MALDI-TOF MS (negative mode, THAP/CA): m/z 7772.5 [M − H]⁻, M calcd. for C₂₅₀H₃₂₆BrN₇₃O₁₃₀P₂₀S₂₀ 7767.9

Conjugate23b. A solution of 21b (800 nmol) in MeOH/H₂O (1:1, 19 mL) (final oligonucleotide concentration = 40 µM) was heated at 90 °C in a microwave oven for 90 min. Afterwards, a solution of 16 (4000 nmol) in H₂O (1 mL) was added and the resulting mixture left stirring for 1 h. Finally, MeOH was removed under reduced pressure and the resulting crude purified by RP-HPLC. HPLC (Figure 12): Analysis conditions, 0→ 50% B in 30 min, t_R = 26.7 min; purification conditions: 20 → 40% B in 30 min (t_R = 8.5 min). Yield (synthesis and purification): 29%.

MALDI-TOF MS (negative mode, THAP/CA): m/z 7758.7 [M − H]⁻, M calcd. for C₂₅₀H₃₂₆BrN₇₃O₁₃₀P₂₀S₂₀ 7767.9.

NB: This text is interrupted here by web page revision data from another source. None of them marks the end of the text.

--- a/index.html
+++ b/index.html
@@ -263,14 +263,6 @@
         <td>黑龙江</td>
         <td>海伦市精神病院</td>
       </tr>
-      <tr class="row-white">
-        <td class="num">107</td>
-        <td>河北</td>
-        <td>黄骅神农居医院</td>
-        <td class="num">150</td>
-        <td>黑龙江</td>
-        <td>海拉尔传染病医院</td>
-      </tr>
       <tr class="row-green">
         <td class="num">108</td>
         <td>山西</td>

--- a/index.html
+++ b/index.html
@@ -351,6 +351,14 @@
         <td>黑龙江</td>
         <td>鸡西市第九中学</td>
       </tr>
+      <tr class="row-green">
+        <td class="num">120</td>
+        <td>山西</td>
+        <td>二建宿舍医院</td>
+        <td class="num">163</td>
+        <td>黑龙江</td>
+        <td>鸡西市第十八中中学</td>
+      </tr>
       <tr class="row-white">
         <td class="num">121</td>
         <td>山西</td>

3.4. Luciferase Induction Experiments

Oligonucleotides conjugated to Retro 1 or its derivatives were tested in a splice correction assay using HeLa Luc 705 cells. These cells contain a firefly luciferase expression cassette interrupted by an abnormal intron from thalassemic beta-globin. As a result the cells fail to splice correctly and do not produce luciferase. However, successful intracellular delivery of a splice switching antisense oligonucleotide can correct splicing leading to luciferase expression. Thus this system provides a rapid and convenient assay for the intracellular delivery of oligonucleotides. In the current experiments the HeLa Luc 705 cells were incubated with various concentrations of oligonucleotide and then processed for luciferase induction as described [19]. In some cases there was a brief post-incubation with UNC7938, a small molecule known to enhance oligonucleotide effectiveness [15]. The cells were initially plated at 50,000 per well in 24 well tissue culture plates in DMEM (Dulbecco modified Eagles minimal essential medium) + 10% fetal bovine serum. After overnight incubation at 37 °C and 5% CO₂, medium was removed and replaced with fresh complete medium containing various concentrations of the oligonucleotides. Cells were then further incubated for 16 h. In some samples this was followed by a 1 h exposure to UNC7938 followed by removal of the compound. After an additional incubation of 2 h, cells were rinsed twice with PBS and then lysed in 1/5 diluted luciferase lysis buffer (Promega, Madison, WI, USA) according to manufacturer’s directions. Luciferase activity was measured using a FLUOstar Omega microplate reader (BMG LABTECH, Cary, NC, USA) and luciferase reagents obtained from Promega.